In the Java world, people know what EJB is but for us who are in SAP PI, we are not very familiar with EJB though this is exclusively used. So let us discuss EJB for a while. Before we start with EJB, it is also necessary to discuss the Web Server and the Application Server.

Web Server vs. Application Server

When we were in colleges, many of us have built our own web-site or have seen our class-mates making some. Most of them has downloaded some or the other freely available web server from the net and built their web application on them. Later when we are working as IT professionals and again making web based application for industries i.e. Banking, Manufacturing, Finance etc., we no longer use a Web Server but we use Application Server. Moreover no application server is freely available in the market. You have to buy it by paying thousands and even lacs of rupees.

Why do we need an Application Server?

It is like making your own boat and trying to cross the river. If you get drowned then it is your bad luck. But if you would like to ferry passengers then nobody will sit in your boat unless they feel secured, no matter how attractive and comfortable it looks. Similarly, the business will look for some primary requirement from your application vis-à-vis their business security etc and once they are satisfied then only they will look into it with interest.
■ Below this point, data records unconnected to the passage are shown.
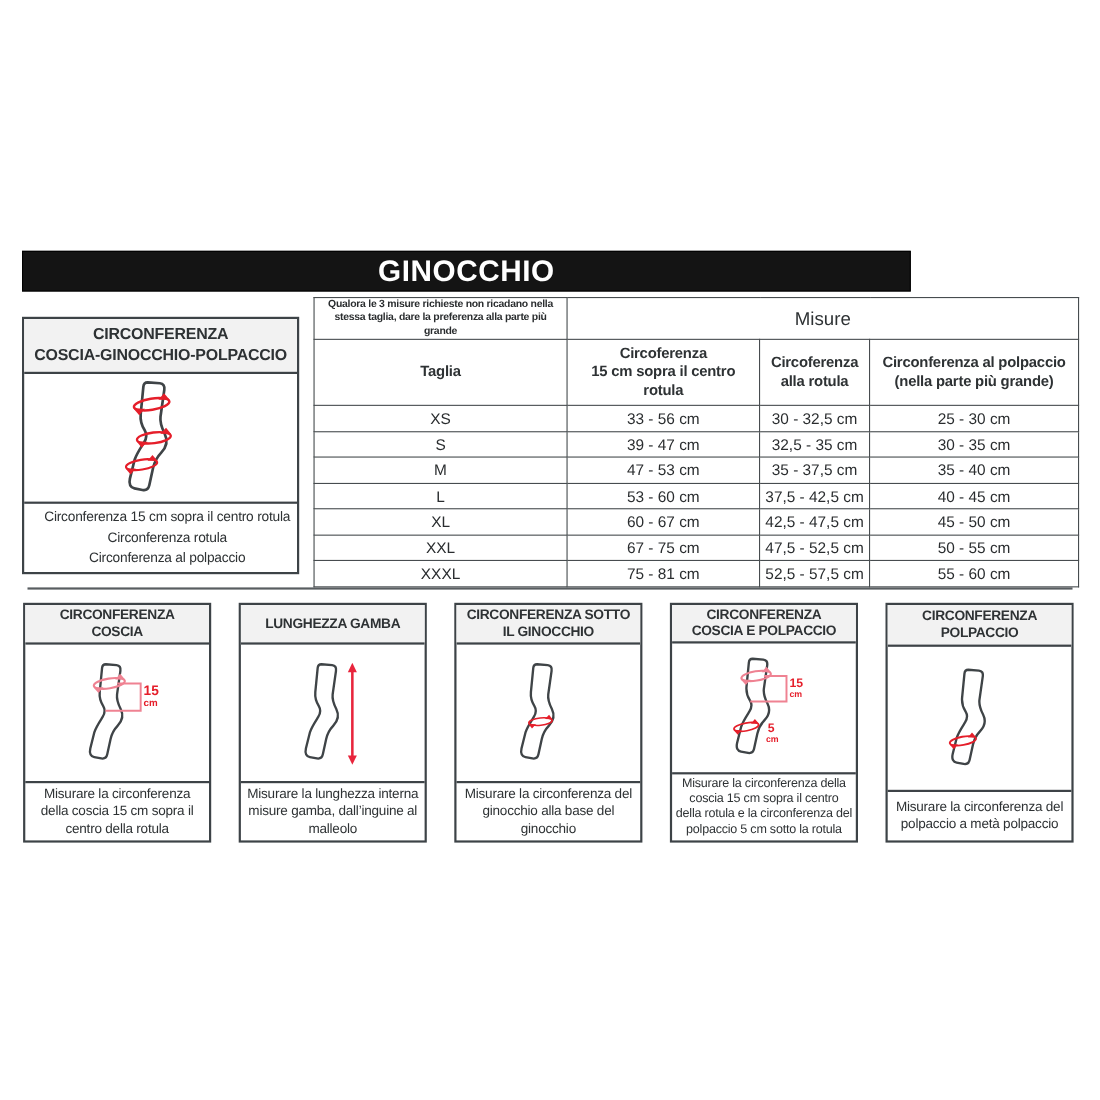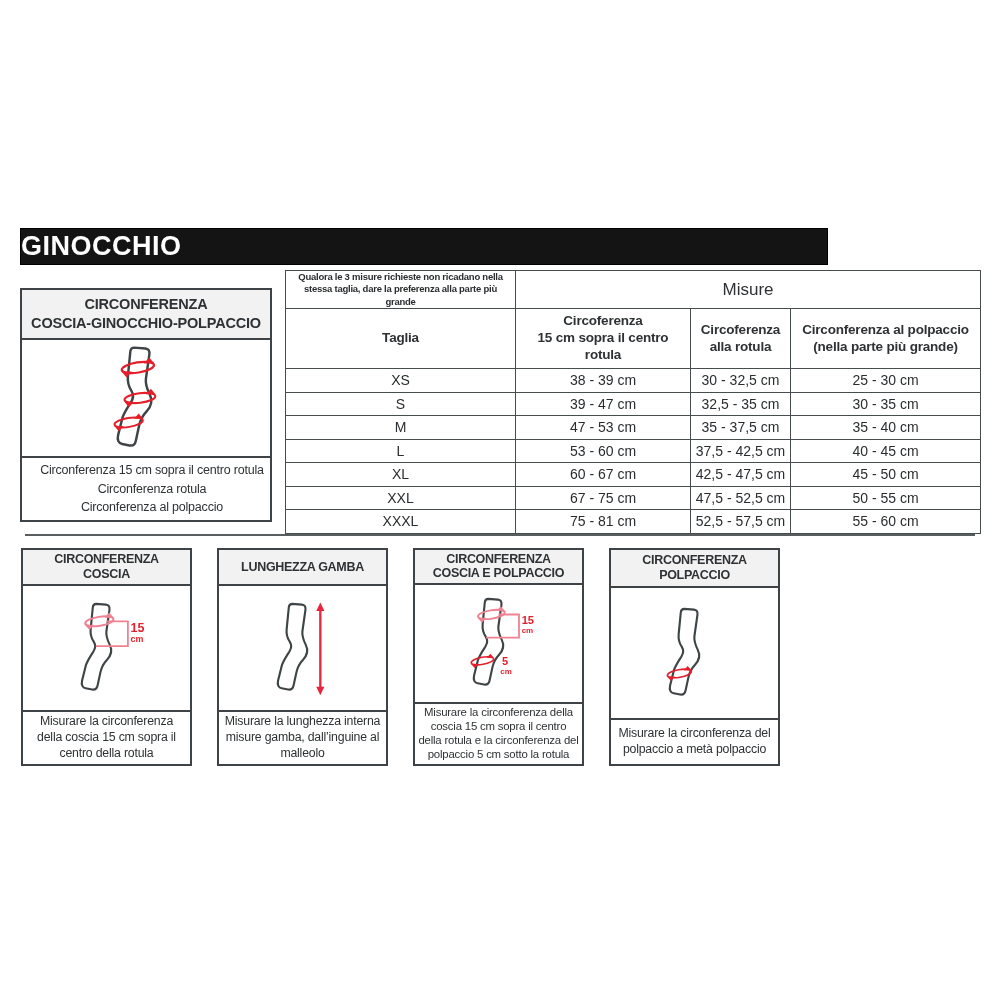"GINOCCHIO" .title-bar { justify-content: none -> center }
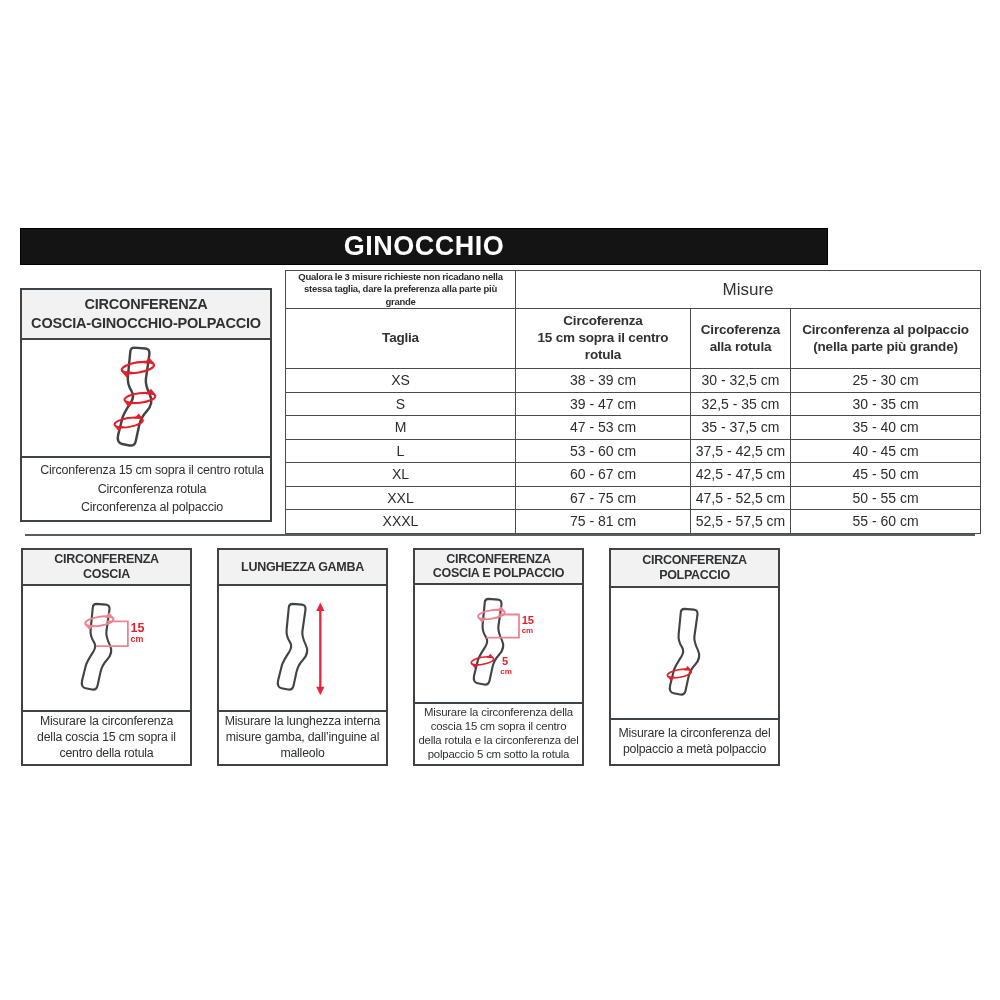"38 - 39 cm" td { text: 38 - 39 -> 33 - 56 }
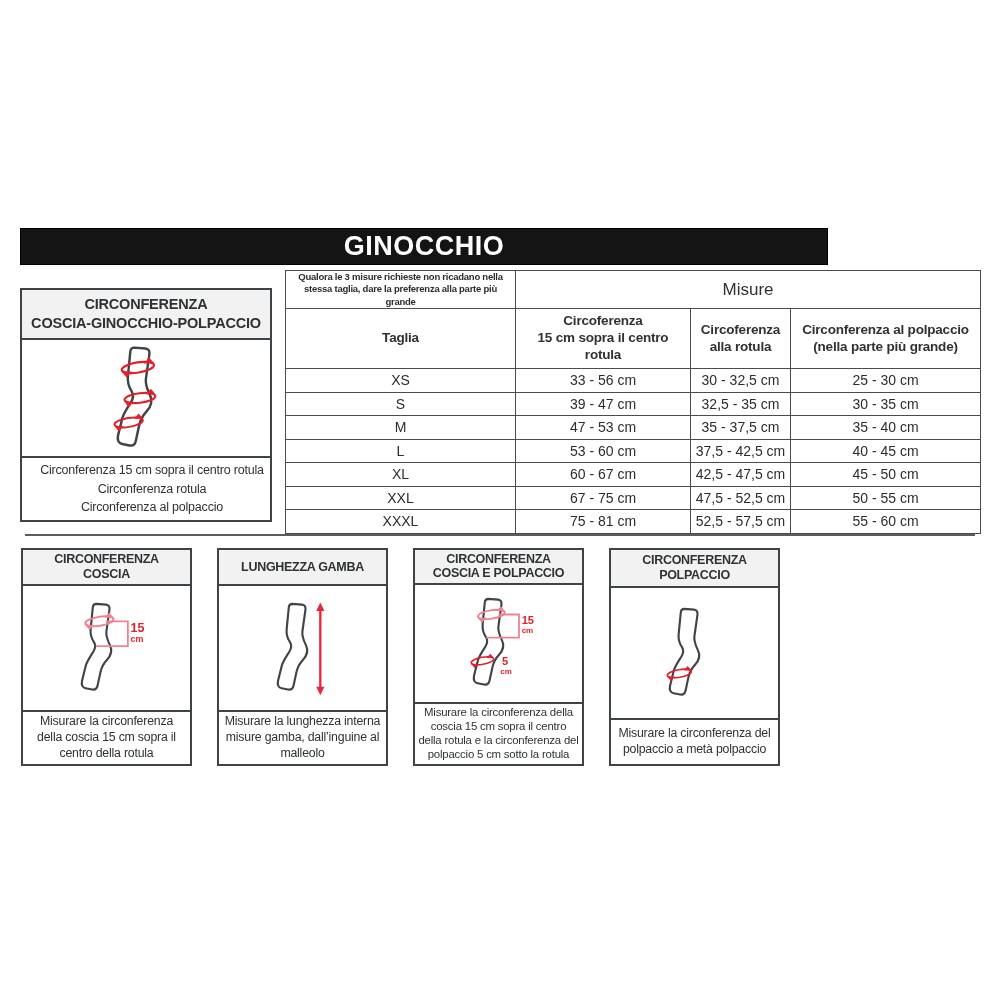"CIRCONFERENZA SOTTO" div.m-panel { html: none -> <div> <div>CIRCONFERENZA SOTTO IL GINOCCHIO</div> <div> <svg> <use></use> <use></use> </svg> </div> <div>Misurare la circonferenza del ginocchio alla base del ginocchio</div> </div> }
What are those primary requirements? There are many, only some are mentioned here i.e. load balancing, transparent fail-over, transactions, clustering, object life cycle, resource pooling, security, caching etc. Obviously, you cannot be master of all. As IT professionals, it is best we concentrate on finding solutions to their complicated business logic i.e. Finance, Sales and Distribution, Human Resource etc and leaving this primary requirement to different category of people, who specializes in them only. There are many companies who are pioneer in giving solutions to these requirements. They are generally known as the vendor companies and their solution is known as the middle-ware services. You can use their solutions in your application so that you are then free to concentrate on core business logic, coding etc.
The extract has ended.